The Person of Christ (4): His Underived Eternal Sonship (3)

In the previous article, we saw that the Lord Jesus Christ is the eternal Son of God. However, despite the clear evidence from Scripture, some deny this great truth. We now consider the main “proof texts” they use to support their views.

One of their arguments runs like this: In Proverbs 8 and 9, wisdom is portrayed as a person, who has been “brought forth” (8:24, 25), that is, who had a beginning. This person is identified in 1 Corinthians 1:24: “Christ … the wisdom of God.” Ergo Christ had a beginning.

On the surface, this sounds plausible, but it is a monumental error. It confuses two very different things: personification (Proverbs) and the description of a real Person (1Cor).
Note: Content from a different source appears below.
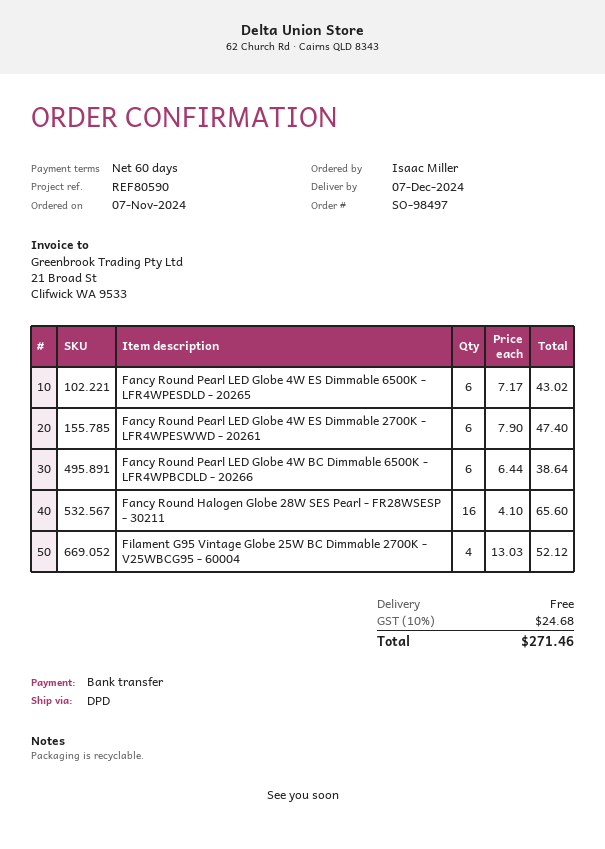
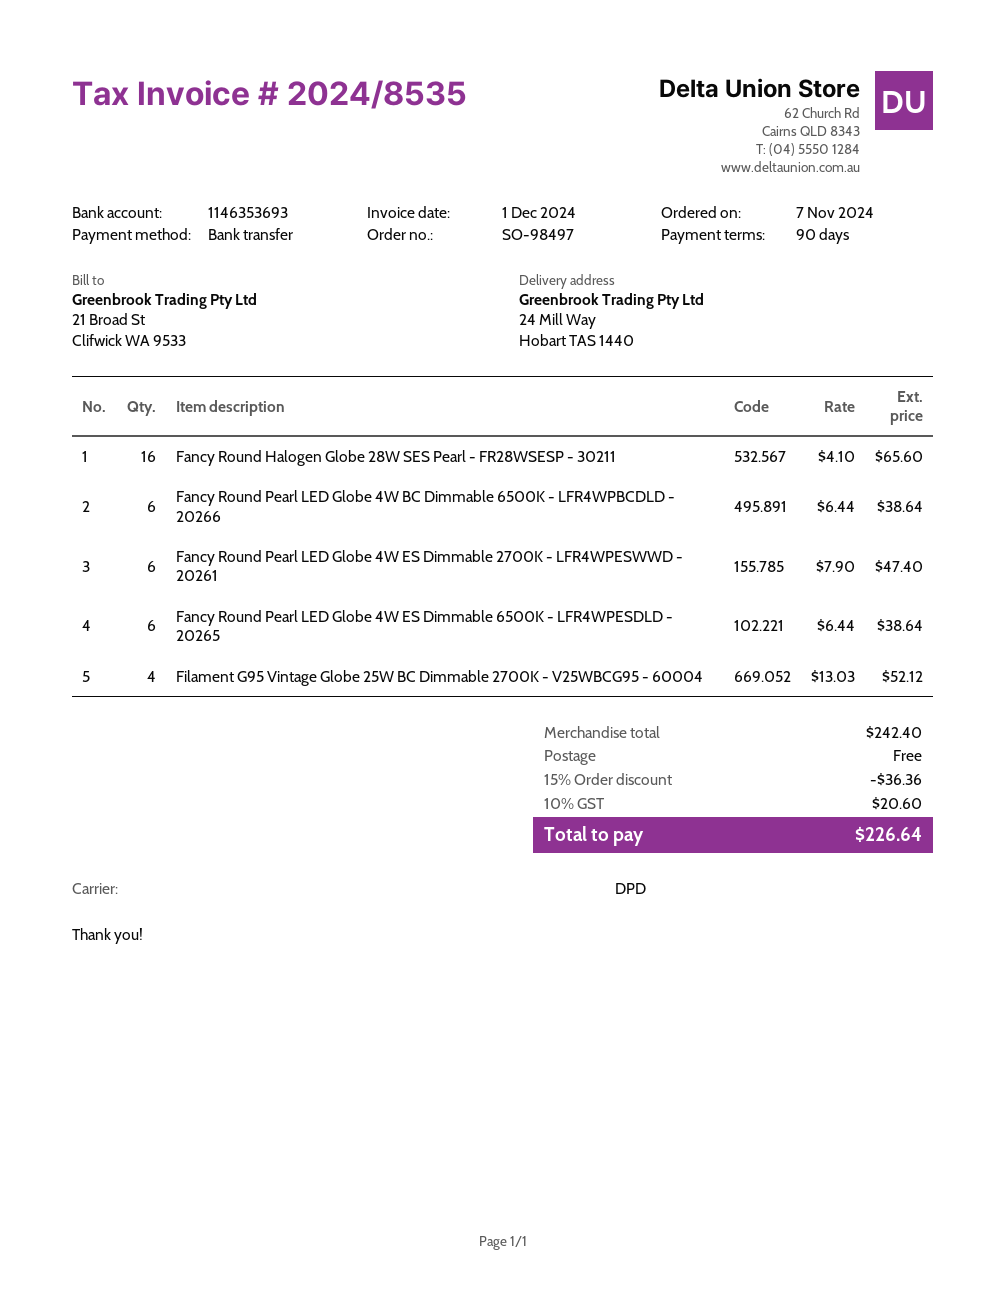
payment terms: 60 days -> 90 days
Fancy Round Pearl LED Globe 4W ES Dimmable 6500K - LFR4WPESDLD - 20265: 6 x 7.17 = 43.02 -> 6 x 6.44 = 38.64
discount: none -> 15% = 36.36
tax: 10% = 24.68 -> 10% = 20.60
total: 271.46 -> 226.64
Personification is defined as: “A figure of speech in which inanimate objects or abstractions are endowed with human qualities or are represented as possessing human form.” The writer of Proverbs uses poetic language, and depicts wisdom as a person. For example, wisdom is said to “cry,” to “stand” (8:1, 2), and to have “builded her house” (9:1). Indeed, in the previous chapter, there is the exhortation to “Say unto wisdom, ‘Thou art my sister'” (7:4). It is evident that, in describing wisdom in this way, Solomon is not describing an actual person, but using a literary device, personification.

When he writes, “When there were no depths, I was brought forth … before the hills was I brought forth” (8:24, 25), he is not describing the coming into existence of a real person; it is part of the personification of wisdom. Thus, it is unwarranted to transplant the phrase “the wisdom of God” (1Cor 1:24) into Proverbs, and deduce that everything said of wisdom in Proverbs is a description of Christ.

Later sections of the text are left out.